**** Data to process

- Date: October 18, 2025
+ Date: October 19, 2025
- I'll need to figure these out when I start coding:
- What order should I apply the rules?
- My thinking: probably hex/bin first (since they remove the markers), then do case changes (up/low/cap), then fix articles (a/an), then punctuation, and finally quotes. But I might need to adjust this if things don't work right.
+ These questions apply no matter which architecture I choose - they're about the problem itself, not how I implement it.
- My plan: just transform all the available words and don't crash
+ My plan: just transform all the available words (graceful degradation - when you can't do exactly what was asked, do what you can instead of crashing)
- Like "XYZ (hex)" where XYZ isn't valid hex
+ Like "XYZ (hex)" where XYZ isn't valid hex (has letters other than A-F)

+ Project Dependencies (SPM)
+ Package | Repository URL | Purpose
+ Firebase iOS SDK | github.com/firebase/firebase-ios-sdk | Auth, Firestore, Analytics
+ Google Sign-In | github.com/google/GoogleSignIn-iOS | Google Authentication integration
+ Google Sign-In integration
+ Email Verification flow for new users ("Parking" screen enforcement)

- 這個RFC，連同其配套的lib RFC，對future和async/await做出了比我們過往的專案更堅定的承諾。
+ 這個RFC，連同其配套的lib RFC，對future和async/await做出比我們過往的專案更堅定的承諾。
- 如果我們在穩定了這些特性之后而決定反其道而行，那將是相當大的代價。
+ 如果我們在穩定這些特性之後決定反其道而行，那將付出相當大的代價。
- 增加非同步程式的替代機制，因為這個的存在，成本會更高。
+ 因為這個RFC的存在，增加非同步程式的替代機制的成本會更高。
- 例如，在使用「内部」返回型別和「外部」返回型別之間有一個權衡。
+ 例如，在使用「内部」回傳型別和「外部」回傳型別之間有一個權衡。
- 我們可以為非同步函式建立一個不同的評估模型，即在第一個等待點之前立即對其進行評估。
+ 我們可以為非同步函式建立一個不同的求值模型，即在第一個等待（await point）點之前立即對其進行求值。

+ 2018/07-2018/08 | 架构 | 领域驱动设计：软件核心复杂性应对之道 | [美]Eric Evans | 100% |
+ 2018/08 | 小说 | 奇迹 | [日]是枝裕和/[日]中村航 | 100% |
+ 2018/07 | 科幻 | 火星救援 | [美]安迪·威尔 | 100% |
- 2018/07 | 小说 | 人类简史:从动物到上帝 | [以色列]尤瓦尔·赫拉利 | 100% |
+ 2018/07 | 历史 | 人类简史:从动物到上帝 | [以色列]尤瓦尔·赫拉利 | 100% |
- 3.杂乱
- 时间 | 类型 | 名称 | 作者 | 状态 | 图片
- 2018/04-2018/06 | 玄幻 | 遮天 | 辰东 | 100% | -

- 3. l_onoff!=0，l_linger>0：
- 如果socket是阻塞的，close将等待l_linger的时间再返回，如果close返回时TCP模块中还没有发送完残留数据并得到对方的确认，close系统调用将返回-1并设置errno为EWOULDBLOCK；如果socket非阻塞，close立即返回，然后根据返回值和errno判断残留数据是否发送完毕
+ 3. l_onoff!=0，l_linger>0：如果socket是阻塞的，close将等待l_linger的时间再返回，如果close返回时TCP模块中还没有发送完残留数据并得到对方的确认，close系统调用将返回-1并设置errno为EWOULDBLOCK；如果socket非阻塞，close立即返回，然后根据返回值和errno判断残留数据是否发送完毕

********

### Task details:
Whenever a line in the records above contains the string "對future和async", copy that line.

### Result of the task:
- 這個RFC，連同其配套的lib RFC，對future和async/await做出了比我們過往的專案更堅定的承諾。
+ 這個RFC，連同其配套的lib RFC，對future和async/await做出比我們過往的專案更堅定的承諾。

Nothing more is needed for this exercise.